# PROBLEM:
Since only part of the records is wanted, repeat exactly the lines from the one containing "113 L148 146" through the last line, both included.

# EXCERPTED RECORDS:
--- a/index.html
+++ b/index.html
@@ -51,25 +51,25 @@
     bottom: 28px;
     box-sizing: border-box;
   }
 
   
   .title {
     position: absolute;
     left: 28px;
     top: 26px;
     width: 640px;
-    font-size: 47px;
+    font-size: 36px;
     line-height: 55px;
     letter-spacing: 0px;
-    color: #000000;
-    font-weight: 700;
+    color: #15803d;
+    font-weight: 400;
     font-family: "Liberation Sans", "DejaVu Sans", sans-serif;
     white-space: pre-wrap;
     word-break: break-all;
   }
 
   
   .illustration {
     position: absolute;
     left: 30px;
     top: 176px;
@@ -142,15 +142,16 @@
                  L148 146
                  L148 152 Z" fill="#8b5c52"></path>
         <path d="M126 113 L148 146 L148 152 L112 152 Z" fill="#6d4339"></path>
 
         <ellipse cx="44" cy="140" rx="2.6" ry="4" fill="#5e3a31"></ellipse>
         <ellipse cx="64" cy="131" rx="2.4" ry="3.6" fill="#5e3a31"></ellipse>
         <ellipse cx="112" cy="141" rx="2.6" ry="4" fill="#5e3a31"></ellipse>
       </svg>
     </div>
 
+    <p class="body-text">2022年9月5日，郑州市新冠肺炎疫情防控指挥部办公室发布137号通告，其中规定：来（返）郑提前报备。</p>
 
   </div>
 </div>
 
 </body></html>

# EXPECTED ANSWER:
         <path d="M126 113 L148 146 L148 152 L112 152 Z" fill="#6d4339"></path>
 
         <ellipse cx="44" cy="140" rx="2.6" ry="4" fill="#5e3a31"></ellipse>
         <ellipse cx="64" cy="131" rx="2.4" ry="3.6" fill="#5e3a31"></ellipse>
         <ellipse cx="112" cy="141" rx="2.6" ry="4" fill="#5e3a31"></ellipse>
       </svg>
     </div>
 
+    <p class="body-text">2022年9月5日，郑州市新冠肺炎疫情防控指挥部办公室发布137号通告，其中规定：来（返）郑提前报备。</p>
 
   </div>
 </div>
 
 </body></html>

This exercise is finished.